Task prompt
Find the string "Torque" in the records and copy each line where it occurs.

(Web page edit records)
>>>

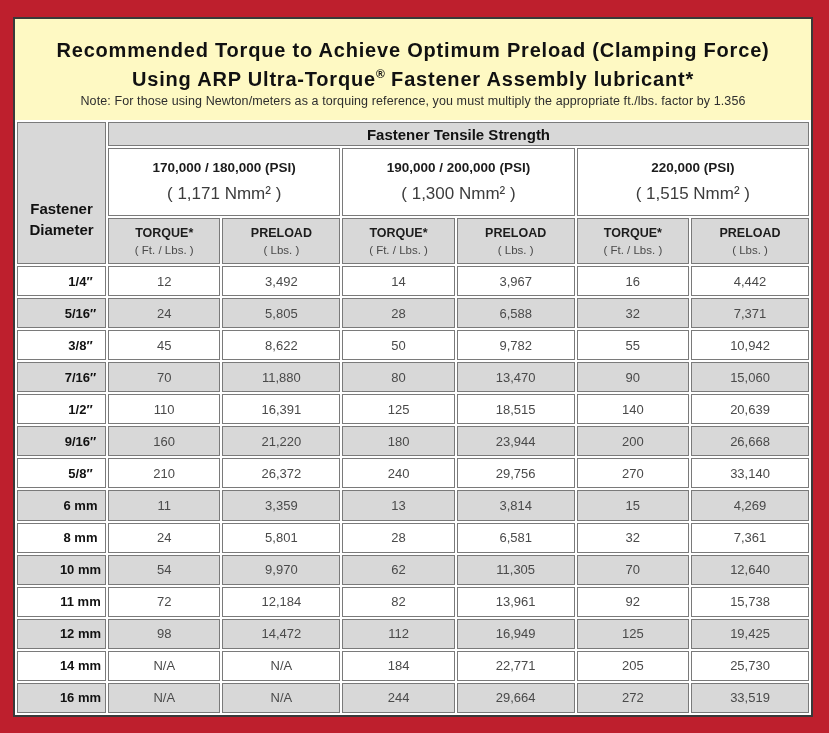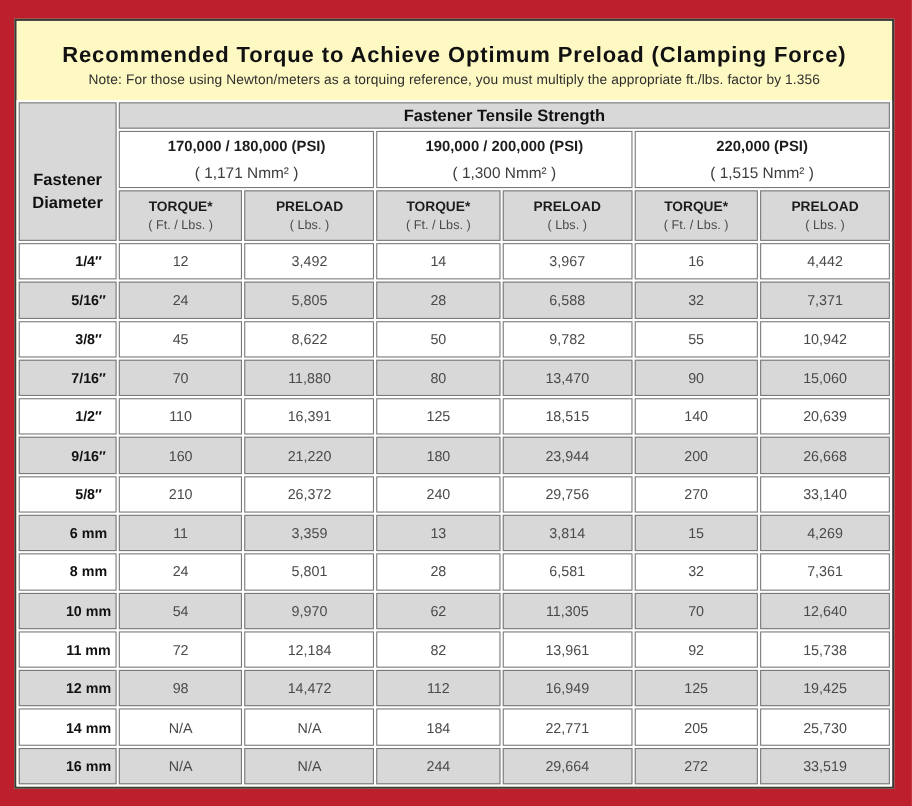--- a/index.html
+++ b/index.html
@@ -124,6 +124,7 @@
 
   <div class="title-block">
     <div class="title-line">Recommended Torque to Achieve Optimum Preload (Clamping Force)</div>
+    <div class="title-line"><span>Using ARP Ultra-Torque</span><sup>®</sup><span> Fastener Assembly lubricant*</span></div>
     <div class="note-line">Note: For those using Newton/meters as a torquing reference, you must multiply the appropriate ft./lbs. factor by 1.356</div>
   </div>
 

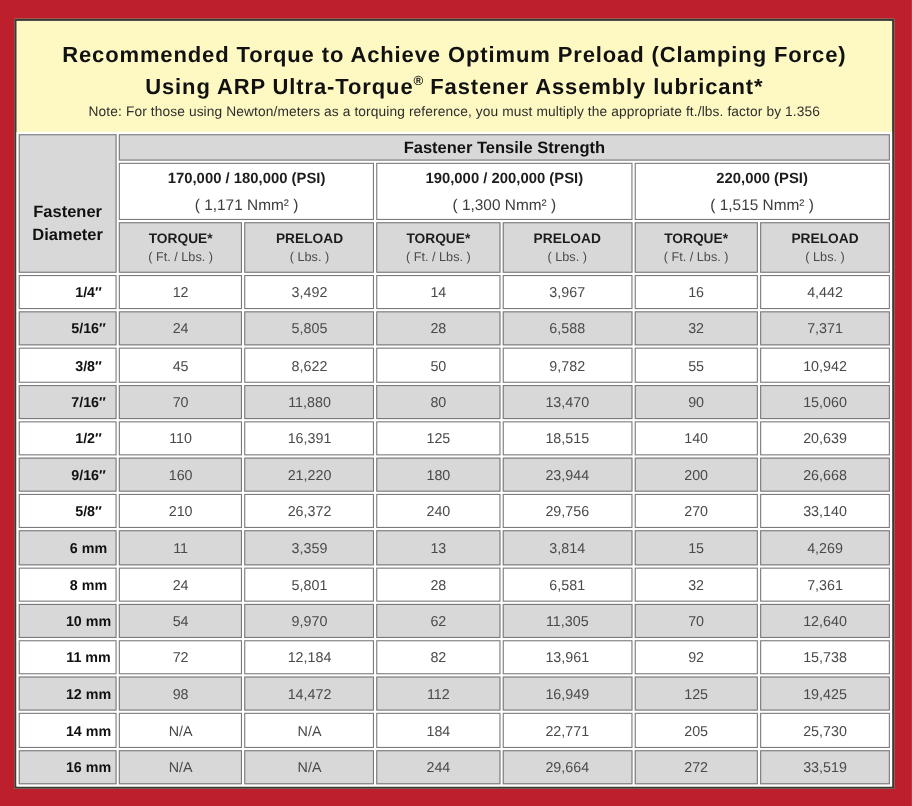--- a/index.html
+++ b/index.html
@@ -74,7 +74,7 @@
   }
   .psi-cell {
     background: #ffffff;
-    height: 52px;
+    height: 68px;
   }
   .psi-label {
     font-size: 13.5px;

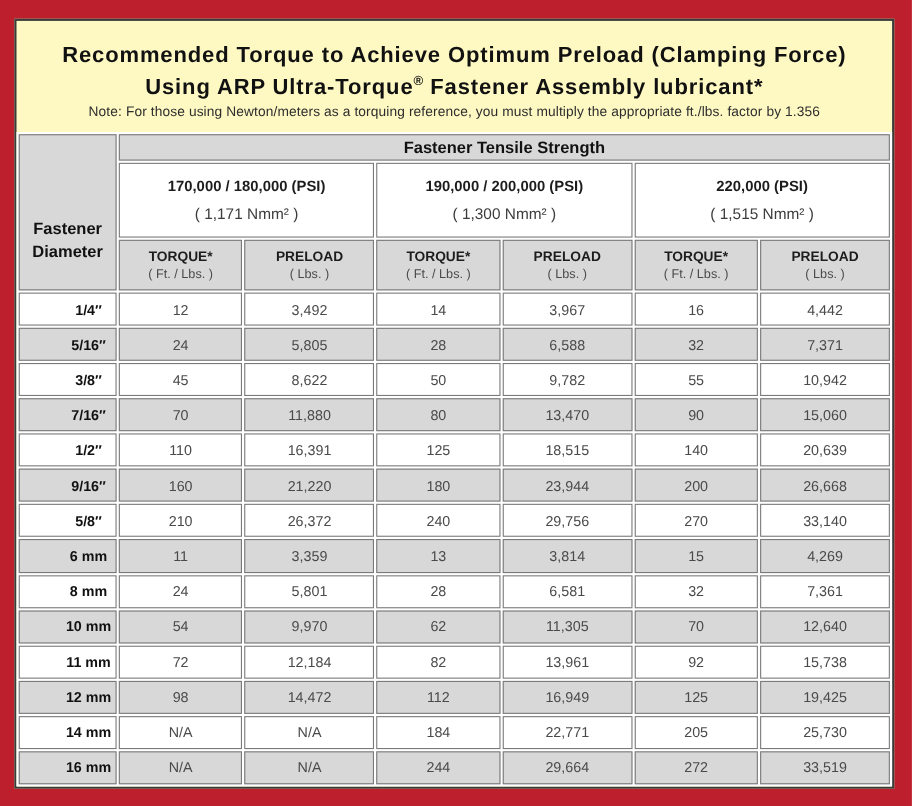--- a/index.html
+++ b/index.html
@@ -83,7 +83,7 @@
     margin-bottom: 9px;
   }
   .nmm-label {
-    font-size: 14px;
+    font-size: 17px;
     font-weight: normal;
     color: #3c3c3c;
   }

<<<

Answer box
     <div class="title-line">Recommended Torque to Achieve Optimum Preload (Clamping Force)</div>
+    <div class="title-line"><span>Using ARP Ultra-Torque</span><sup>®</sup><span> Fastener Assembly lubricant*</span></div>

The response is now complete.